# Two scales in ggplot2

There’s situations where it makes sense to overlay two (seemingly unrelated) pieces of information in one plot (a.k.a. diagram/chart). There’s reasons *not* to do it (or at least apply caution) but anyways: this post describes *how to just do it* and how it compares to alternatives.

There has been a vivid discussion on stackoverflow on whether this is detrimental or legit and also on how to actually implement it (the solution given is not-so-very-obvious, but works like charm). The stackoverflow discussion is actually a great read for the most part (incl. a great alternative dummy facetting). I was curious about how to do it (based on the s-o solution; legitimacy aside) and also about the comparison of one diagram with two scales VS two diagrams above one another.

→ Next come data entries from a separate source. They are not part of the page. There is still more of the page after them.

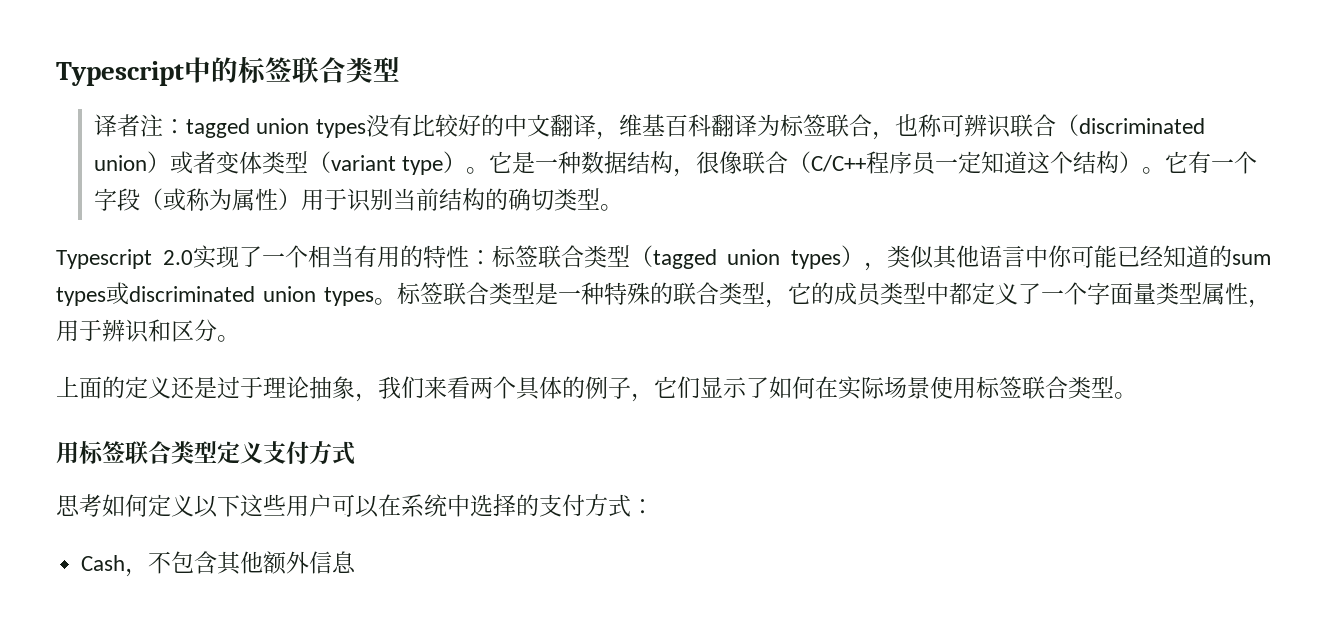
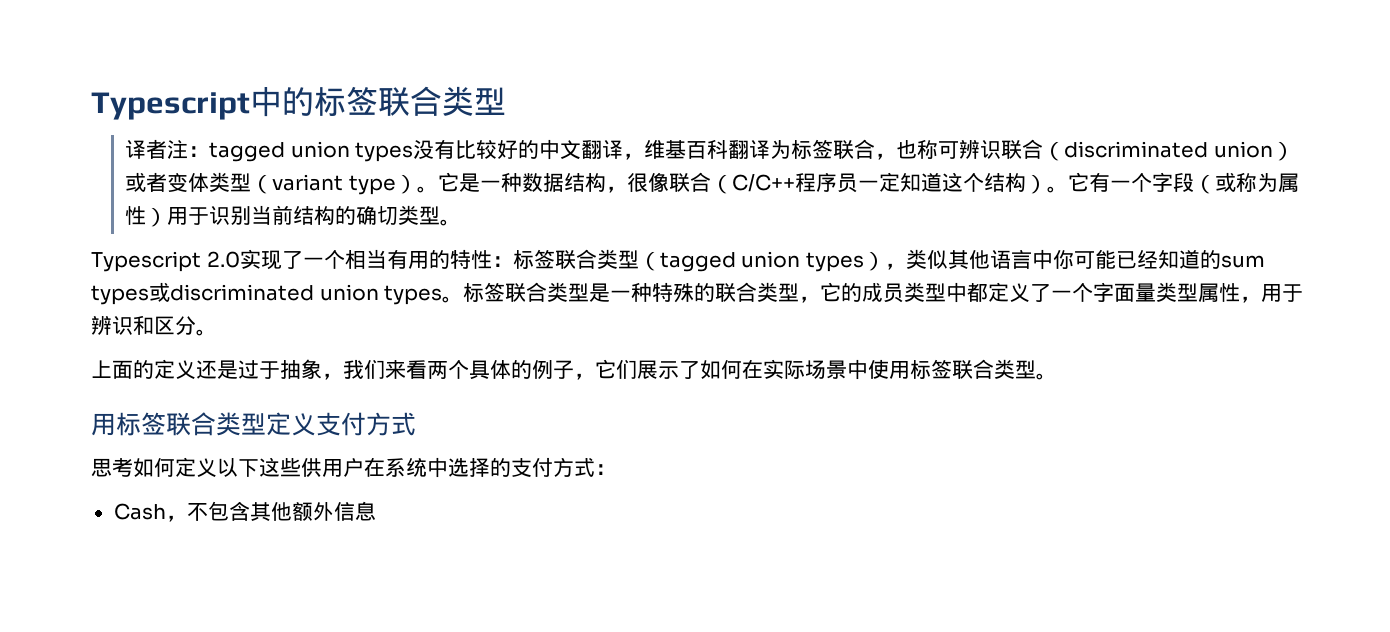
- 上面的定义还是过于理论抽象，我们来看两个具体的例子，它们显示了如何在实际场景使用标签联合类型。
+ 上面的定义还是过于抽象，我们来看两个具体的例子，它们展示了如何在实际场景中使用标签联合类型。
- 思考如何定义以下这些用户可以在系统中选择的支付方式：
+ 思考如何定义以下这些供用户在系统中选择的支付方式：

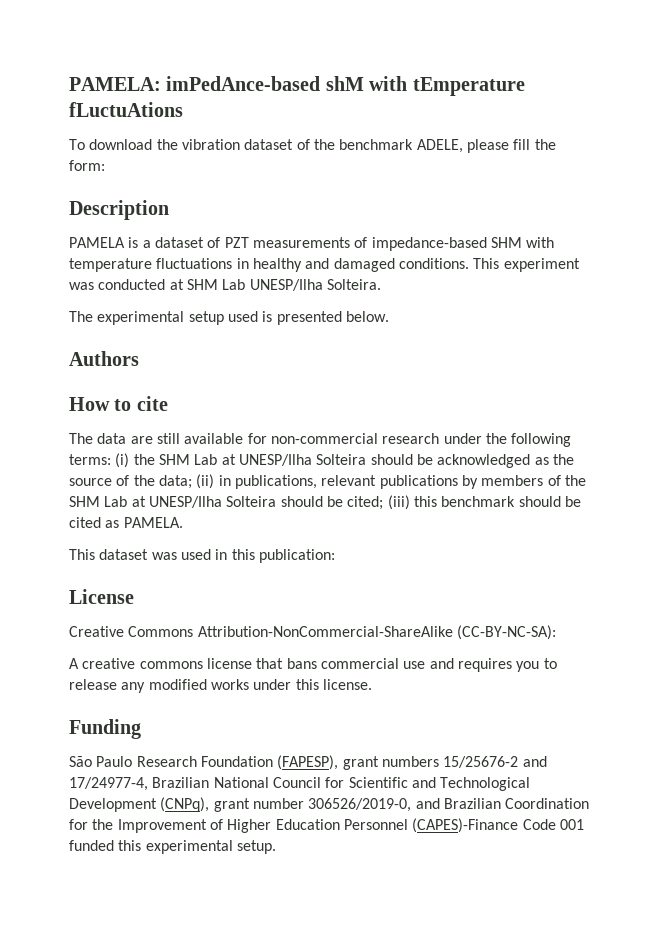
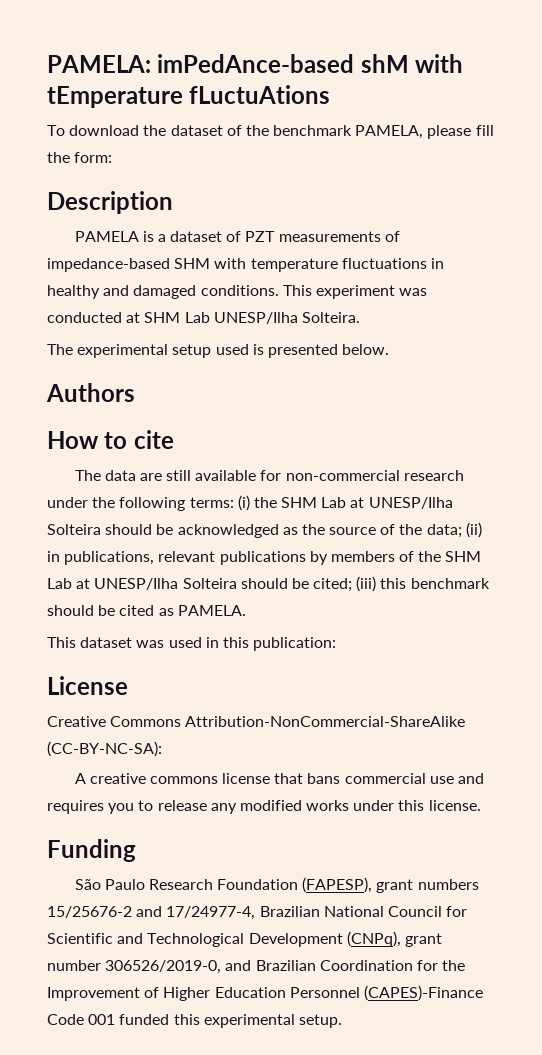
- To download the vibration dataset of the benchmark ADELE, please fill the form:
+ To download the dataset of the benchmark PAMELA, please fill the form:

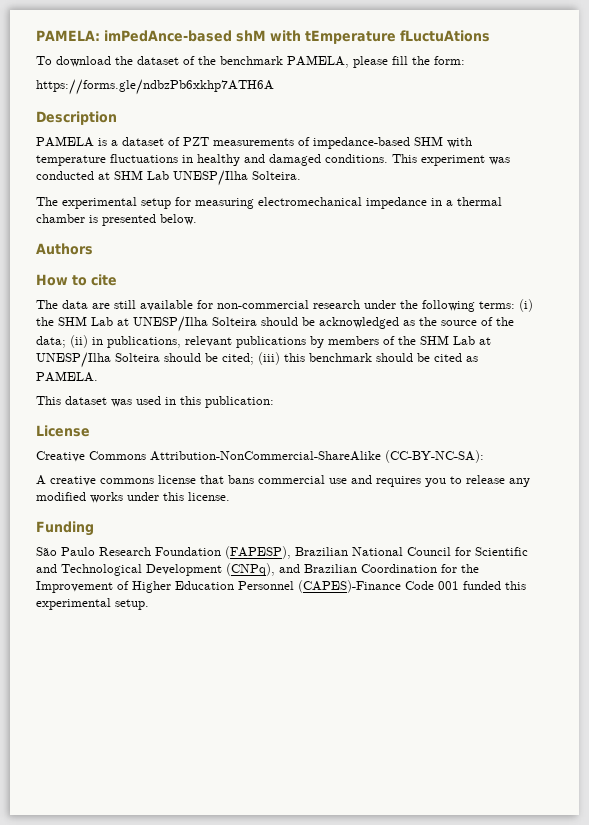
+ https://forms.gle/ndbzPb6xkhp7ATH6A
- The experimental setup used is presented below.
+ The experimental setup for measuring electromechanical impedance in a thermal chamber is presented below.
- São Paulo Research Foundation (FAPESP), grant numbers 15/25676-2 and 17/24977-4, Brazilian National Council for Scientific and Technological Development (CNPq), grant number 306526/2019-0, and Brazilian Coordination for the Improvement of Higher Education Personnel (CAPES)-Finance Code 001 funded this experimental setup.
+ São Paulo Research Foundation (FAPESP), Brazilian National Council for Scientific and Technological Development (CNPq), and Brazilian Coordination for the Improvement of Higher Education Personnel (CAPES)-Finance Code 001 funded this experimental setup.

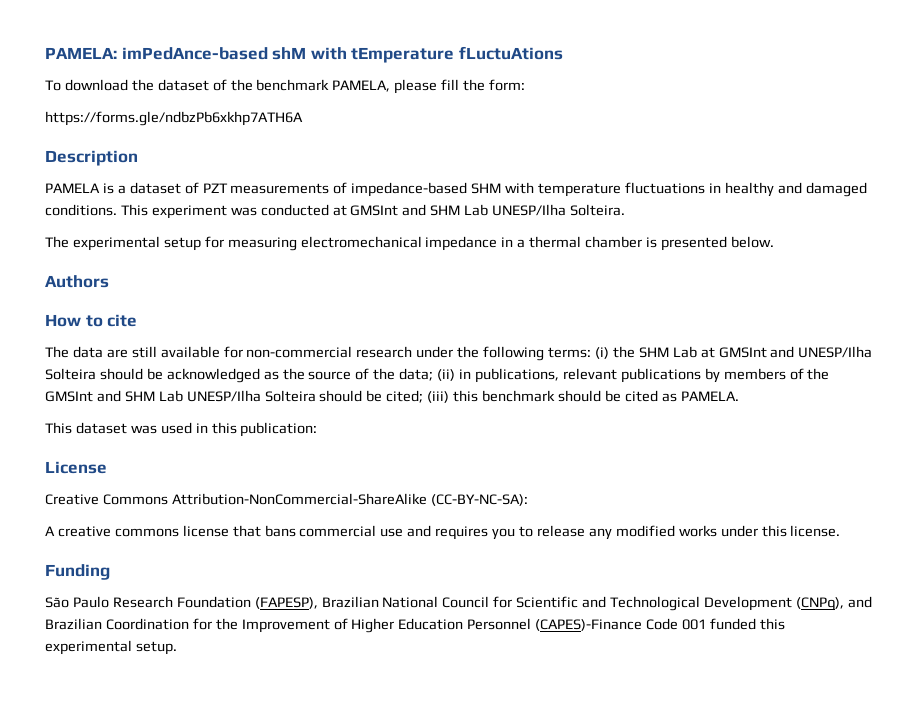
- This experiment was conducted at SHM Lab UNESP/Ilha Solteira.
+ This experiment was conducted at GMSInt and SHM Lab UNESP/Ilha Solteira.
- The data are still available for non-commercial research under the following terms: (i) the SHM Lab at UNESP/Ilha Solteira should be acknowledged as the source of the data; (ii) in publications, relevant publications by members of the SHM Lab at UNESP/Ilha Solteira should be cited; (iii) this benchmark should be cited as PAMELA.
+ The data are still available for non-commercial research under the following terms: (i) the SHM Lab at GMSInt and UNESP/Ilha Solteira should be acknowledged as the source of the data; (ii) in publications, relevant publications by members of the GMSInt and SHM Lab UNESP/Ilha Solteira should be cited; (iii) this benchmark should be cited as PAMELA.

I start off with a simple (and purely fictional) data set: for five days, it tracks the number of interruptions VS productivity. Sure everyone can relate. The dataset `dt`

looks like this:

```
when numinter prod
1 2018-03-20 1 0.95
2 2018-03-21 5 0.50
3 2018-03-23 4 0.70
4 2018-03-24 3 0.75
5 2018-03-25 4 0.60
```

(`numinter`

is the number of interruptions and `prod`

the productivity in percent)

Taking this into ggplot starts quite straightforward:

```
ggplot() +
geom_bar(mapping = aes(x = dt$when, y = dt$numinter), stat = "identity", fill = "grey") +
geom_line(mapping = aes(x = dt$when, y = dt$prod*5), size = 2, color = "blue") +
scale_x_date(name = "Day", labels = NULL) +
# (more)
```

The `stat = "identity"`

part is required to convince `geom_bar`

to just take values as-is; otherwise, all the code does (so far) is specify colors to print and the caption of the x-axis. Hold the question about the `*5`

in the *line* specification for a minute.

The crucial line is the next one:

```
scale_y_continuous(name = "Interruptions/day",
sec.axis = sec_axis(~./5, name = "Productivity % of best",
labels = function(b) { paste0(round(b * 100, 0), "%")})) +
# (more)
```

This line defines essentially *all* the magic: it starts simple, by giving the caption for the left bar. The essential part is **sec.axis**: it expects a formula for the labels. Before, I multiplied all values by 5 (effectively, the right part’s upper bound was 5 times less than the left’s part - and multiplying by 5 ensures that both bar and line have really the same range). In order to represent the numbers right, I now *divide* by 5 again. Bringing `sec_axis`

in gives me a 2nd set of labels - and I can define how to print the labels in detail by specifying a `labels`

function.

All there’s left to do is brush up colors:

```
theme(
axis.title.y = element_text(color = "grey"),
axis.title.y.right = element_text(color = "blue"))
```

And that’s it, really. The result then looks like this:

Just for comparison, I’ve also followed dummy facetting outlined in above stackoverflow post and the ggplot2 wiki. Except for getting different scales (which is possible), it’s straightforward to do:

You can judge for yourself which one better transports the message (“Don’t disrupt people at work!”). Anyways: I’ve put up a gist with the full source code of both approaches. As ever, I hope it’s useful; feel free to try it - and let me know what you think!